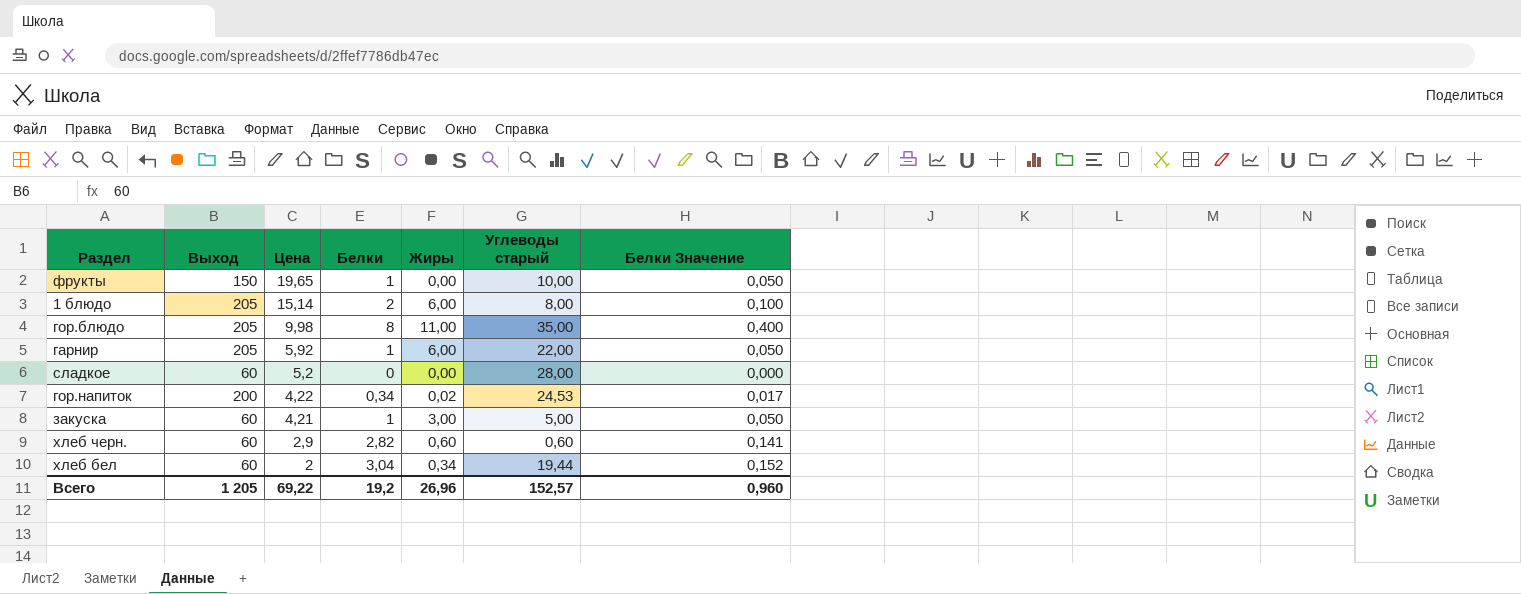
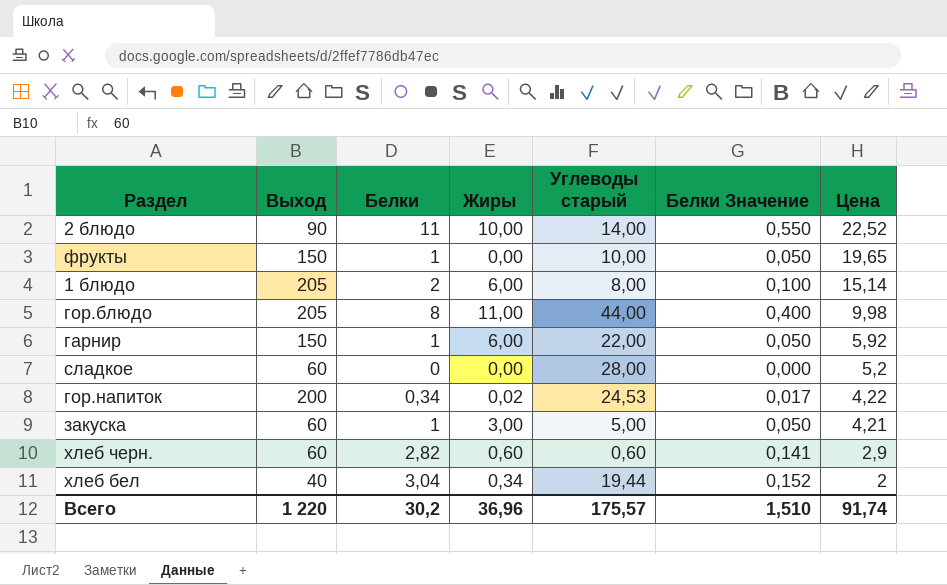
column Цена | position: 3 -> 7
row 2 блюдо: none -> 90 | 11 | 10,00 | 14,00 | 0,550 | 22,52
гор.блюдо | Углеводы старый: 35,00 -> 44,00
гарнир | Выход: 205 -> 150
хлеб бел | Выход: 60 -> 40
Всего | Выход: 1 205 -> 1 220
Всего | Белки: 19,2 -> 30,2
Всего | Жиры: 26,96 -> 36,96
Всего | Углеводы старый: 152,57 -> 175,57
Всего | Белки Значение: 0,960 -> 1,510
Всего | Цена: 69,22 -> 91,74

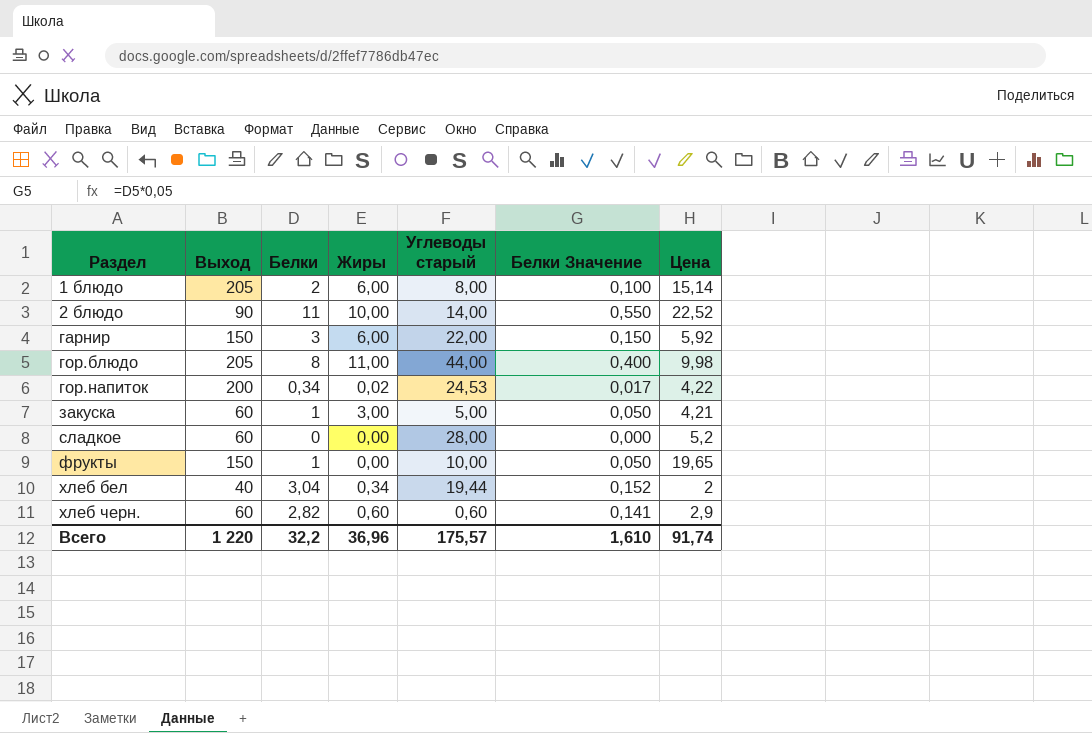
row order: Цена descending -> Раздел ascending
гарнир | Белки: 1 -> 3
гарнир | Белки Значение: 0,050 -> 0,150
Всего | Белки: 30,2 -> 32,2
Всего | Белки Значение: 1,510 -> 1,610

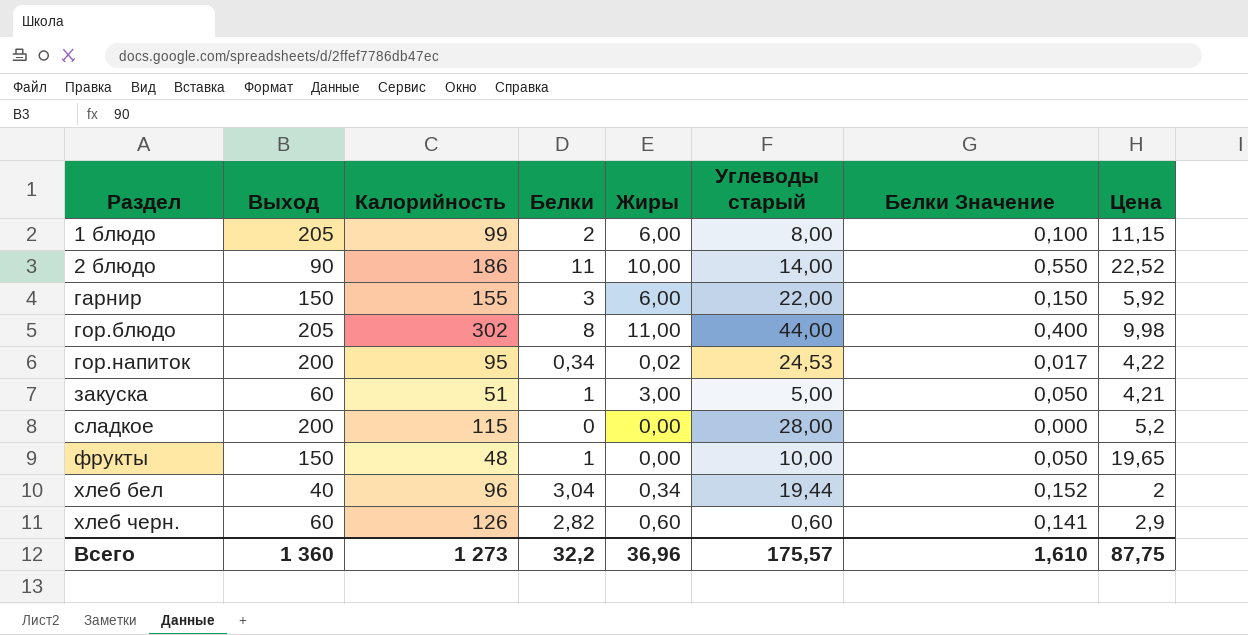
column Калорийность | position: none -> 3
1 блюдо | Цена: 15,14 -> 11,15
сладкое | Выход: 60 -> 200
Всего | Выход: 1 220 -> 1 360
Всего | Цена: 91,74 -> 87,75

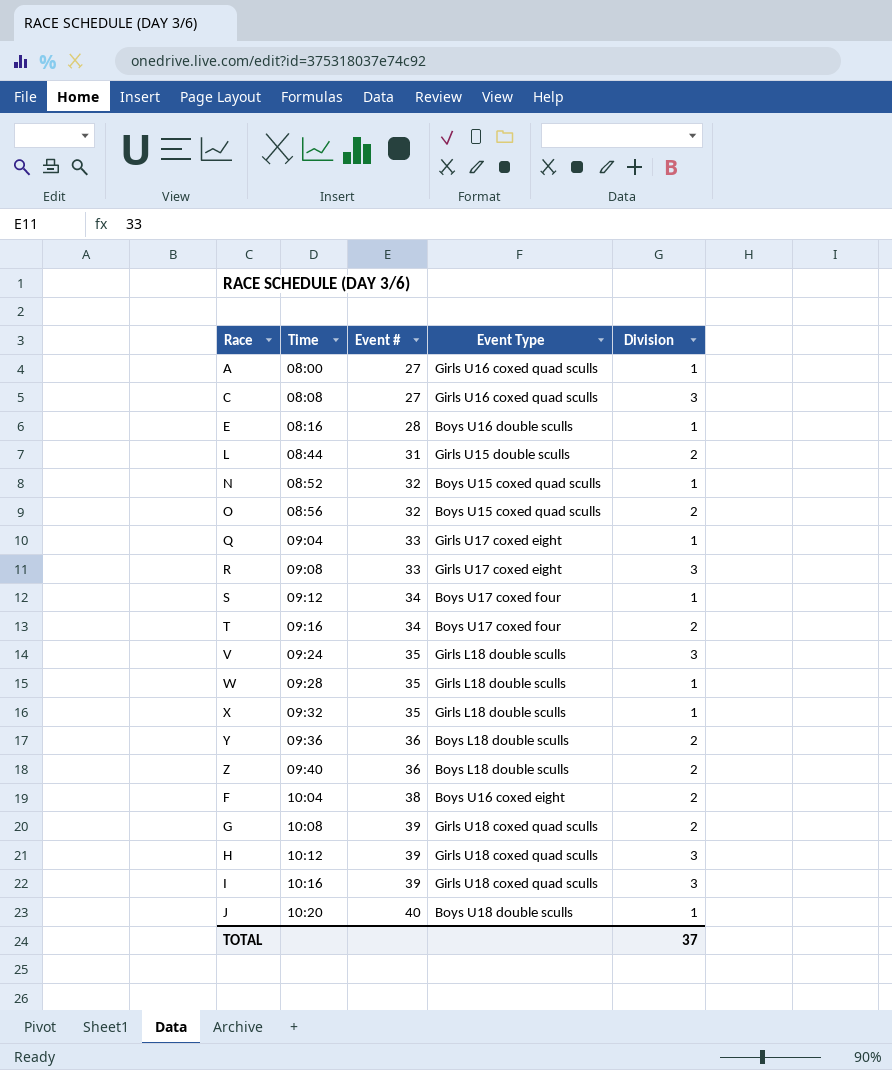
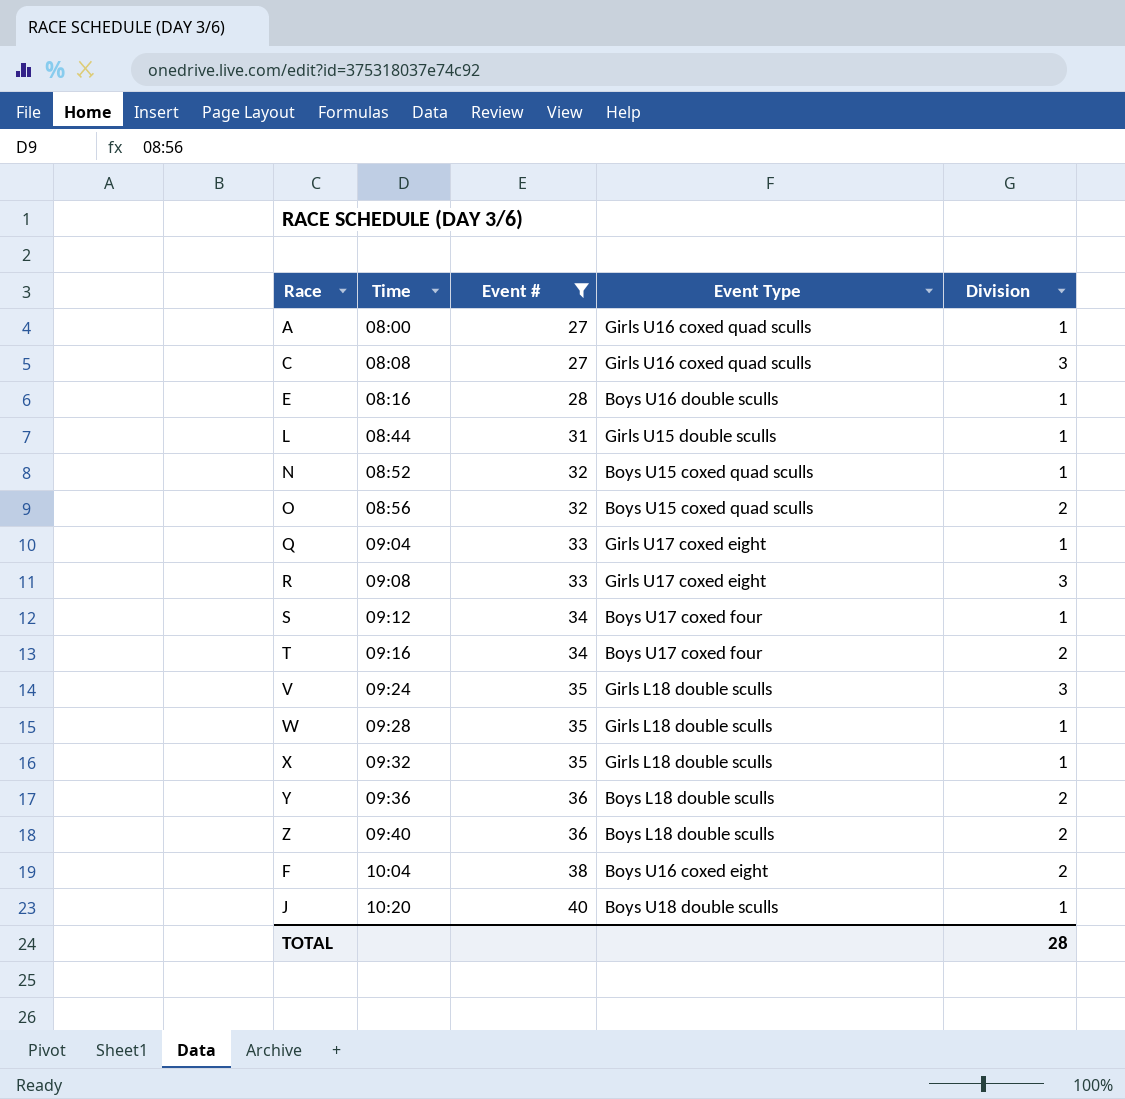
filter: none -> Event # != 39
L | Division: 2 -> 1
TOTAL | Division: 37 -> 28

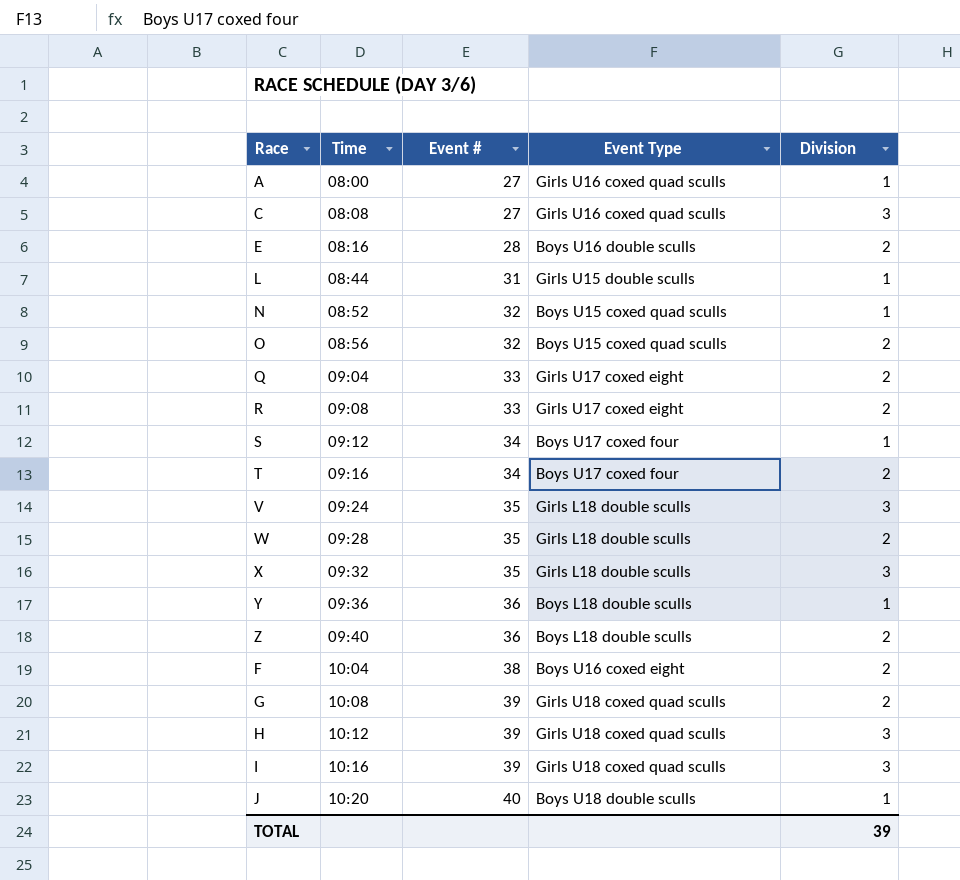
filter: Event # != 39 -> none
E | Division: 1 -> 2
Q | Division: 1 -> 2
R | Division: 3 -> 2
W | Division: 1 -> 2
X | Division: 1 -> 3
Y | Division: 2 -> 1
TOTAL | Division: 28 -> 39

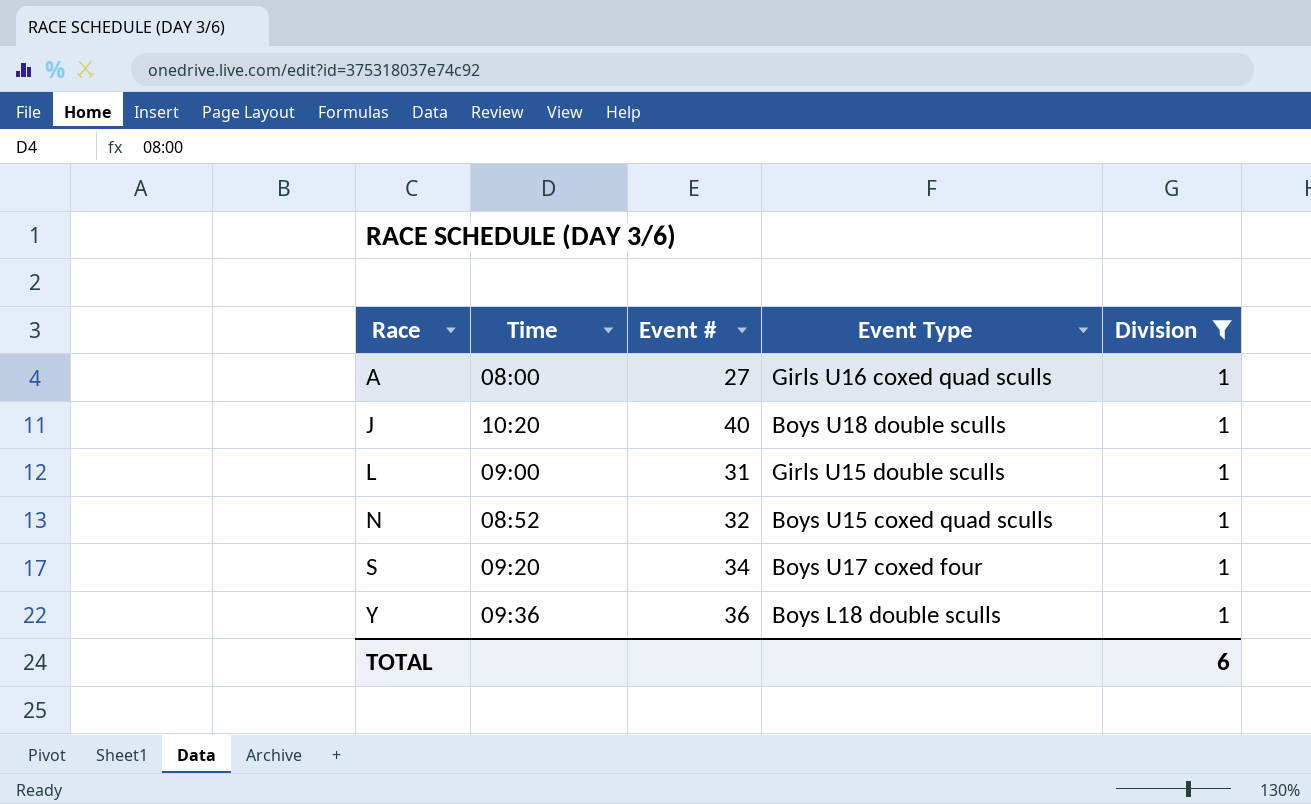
filter: none -> Division = 1
row order: Time ascending -> Race ascending
L | Time: 08:44 -> 09:00
S | Time: 09:12 -> 09:20
TOTAL | Division: 39 -> 6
----------
From the first line to the last, give the data again exactly, but without pictures.

→ **Your response**
column Цена | position: 3 -> 7
row 2 блюдо: none -> 90 | 11 | 10,00 | 14,00 | 0,550 | 22,52
гор.блюдо | Углеводы старый: 35,00 -> 44,00
гарнир | Выход: 205 -> 150
хлеб бел | Выход: 60 -> 40
Всего | Выход: 1 205 -> 1 220
Всего | Белки: 19,2 -> 30,2
Всего | Жиры: 26,96 -> 36,96
Всего | Углеводы старый: 152,57 -> 175,57
Всего | Белки Значение: 0,960 -> 1,510
Всего | Цена: 69,22 -> 91,74

row order: Цена descending -> Раздел ascending
гарнир | Белки: 1 -> 3
гарнир | Белки Значение: 0,050 -> 0,150
Всего | Белки: 30,2 -> 32,2
Всего | Белки Значение: 1,510 -> 1,610

column Калорийность | position: none -> 3
1 блюдо | Цена: 15,14 -> 11,15
сладкое | Выход: 60 -> 200
Всего | Выход: 1 220 -> 1 360
Всего | Цена: 91,74 -> 87,75

filter: none -> Event # != 39
L | Division: 2 -> 1
TOTAL | Division: 37 -> 28

filter: Event # != 39 -> none
E | Division: 1 -> 2
Q | Division: 1 -> 2
R | Division: 3 -> 2
W | Division: 1 -> 2
X | Division: 1 -> 3
Y | Division: 2 -> 1
TOTAL | Division: 28 -> 39

filter: none -> Division = 1
row order: Time ascending -> Race ascending
L | Time: 08:44 -> 09:00
S | Time: 09:12 -> 09:20
TOTAL | Division: 39 -> 6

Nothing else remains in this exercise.